Give the lines again exactly as they appear below, from the line with "4.5.2 (or later)." to the line with "in nav sidebar (w/ profile pic, etc.)", both included, and only those lines. Leave every picture out.

==== Material provided ====

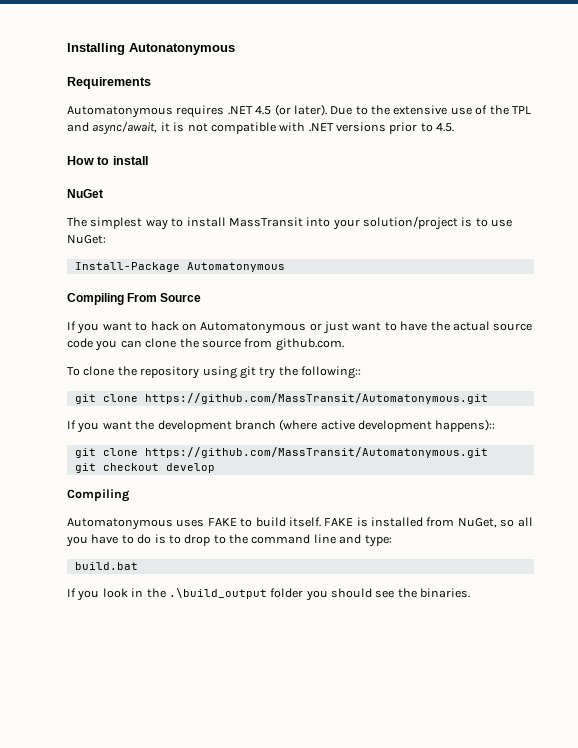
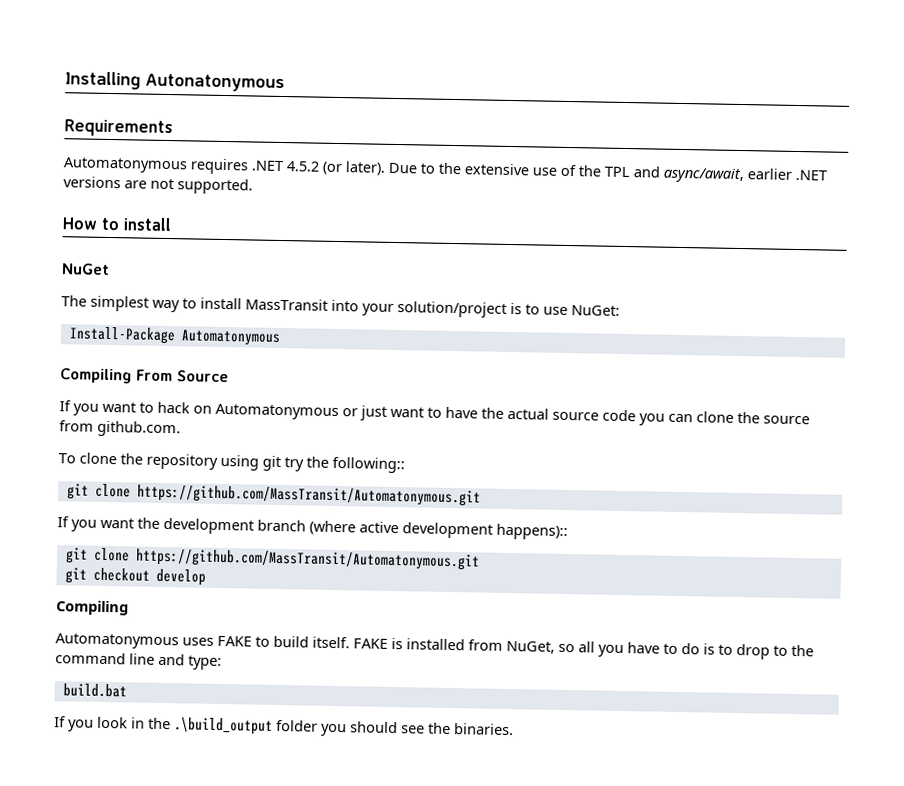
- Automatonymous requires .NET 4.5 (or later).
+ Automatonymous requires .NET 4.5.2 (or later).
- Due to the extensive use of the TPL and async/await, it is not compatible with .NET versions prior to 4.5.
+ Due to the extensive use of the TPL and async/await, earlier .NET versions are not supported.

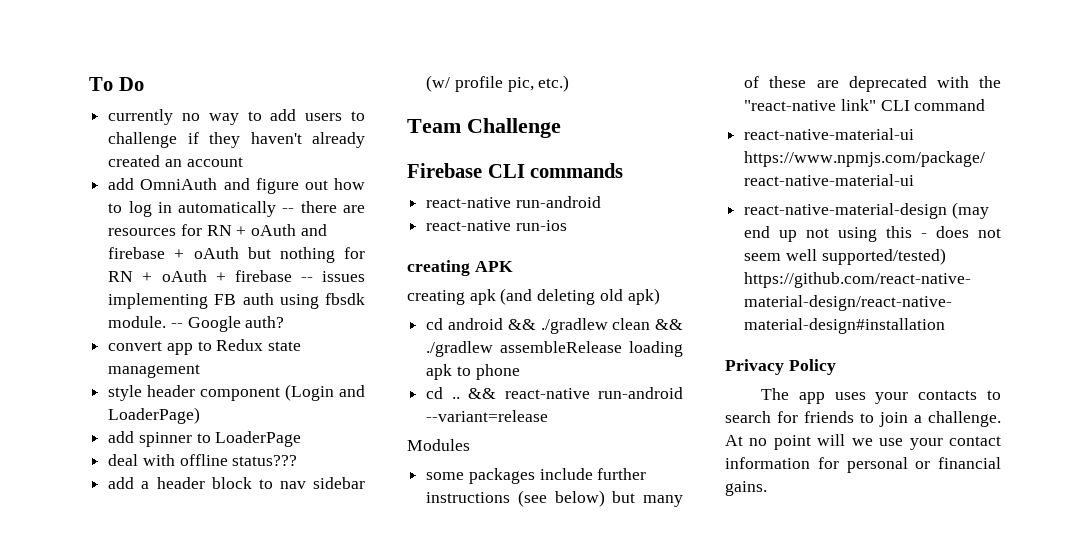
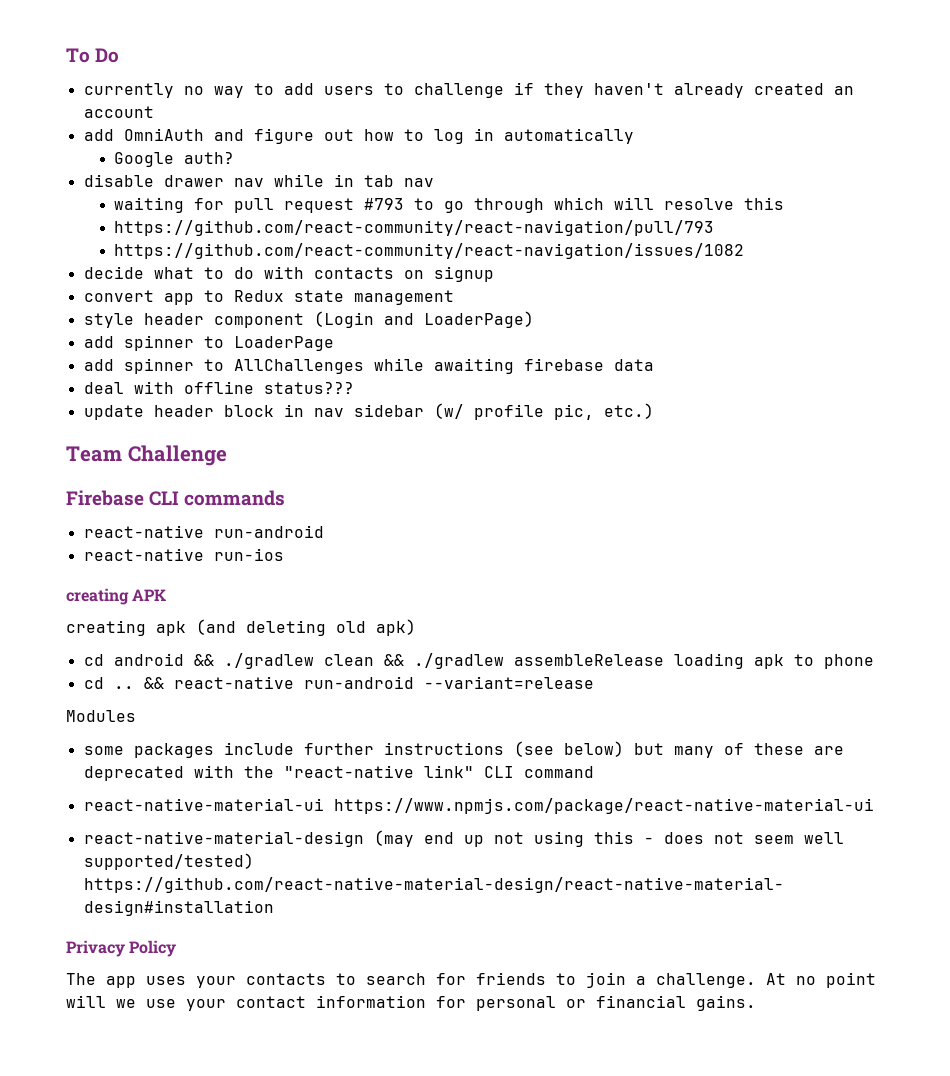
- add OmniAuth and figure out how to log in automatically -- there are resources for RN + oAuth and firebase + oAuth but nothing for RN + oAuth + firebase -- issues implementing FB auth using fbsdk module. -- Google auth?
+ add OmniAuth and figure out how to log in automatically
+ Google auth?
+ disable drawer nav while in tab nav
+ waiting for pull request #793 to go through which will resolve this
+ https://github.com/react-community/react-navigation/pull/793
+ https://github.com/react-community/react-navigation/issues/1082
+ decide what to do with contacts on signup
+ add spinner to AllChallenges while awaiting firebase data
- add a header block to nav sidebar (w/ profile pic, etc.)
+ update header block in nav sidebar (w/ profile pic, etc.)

====
==== Material provided ====

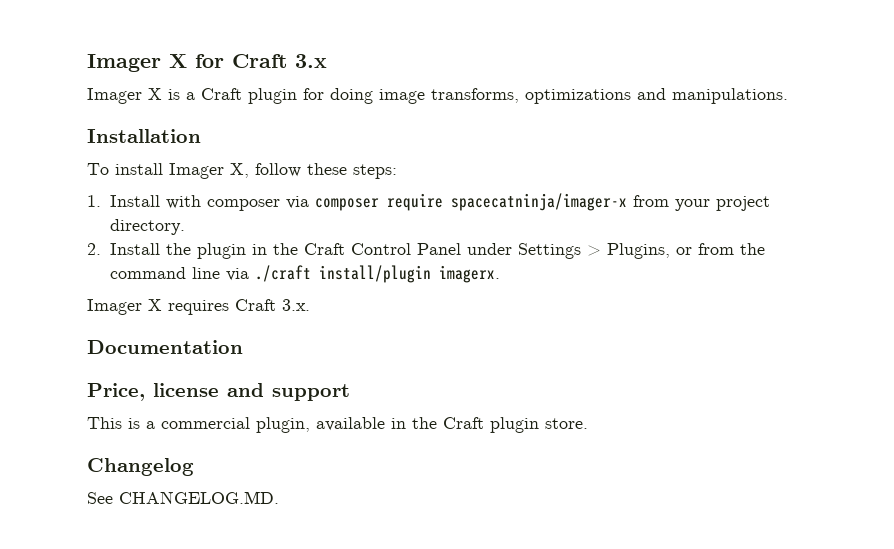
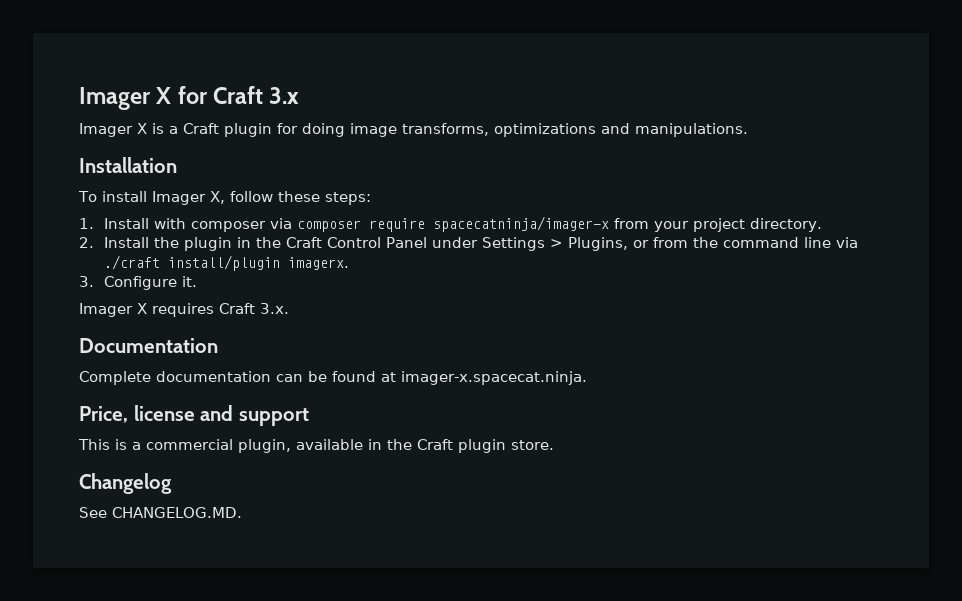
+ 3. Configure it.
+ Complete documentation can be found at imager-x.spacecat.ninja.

====

- _Response_:
+ Automatonymous requires .NET 4.5.2 (or later).
- Due to the extensive use of the TPL and async/await, it is not compatible with .NET versions prior to 4.5.
+ Due to the extensive use of the TPL and async/await, earlier .NET versions are not supported.

- add OmniAuth and figure out how to log in automatically -- there are resources for RN + oAuth and firebase + oAuth but nothing for RN + oAuth + firebase -- issues implementing FB auth using fbsdk module. -- Google auth?
+ add OmniAuth and figure out how to log in automatically
+ Google auth?
+ disable drawer nav while in tab nav
+ waiting for pull request #793 to go through which will resolve this
+ https://github.com/react-community/react-navigation/pull/793
+ https://github.com/react-community/react-navigation/issues/1082
+ decide what to do with contacts on signup
+ add spinner to AllChallenges while awaiting firebase data
- add a header block to nav sidebar (w/ profile pic, etc.)
+ update header block in nav sidebar (w/ profile pic, etc.)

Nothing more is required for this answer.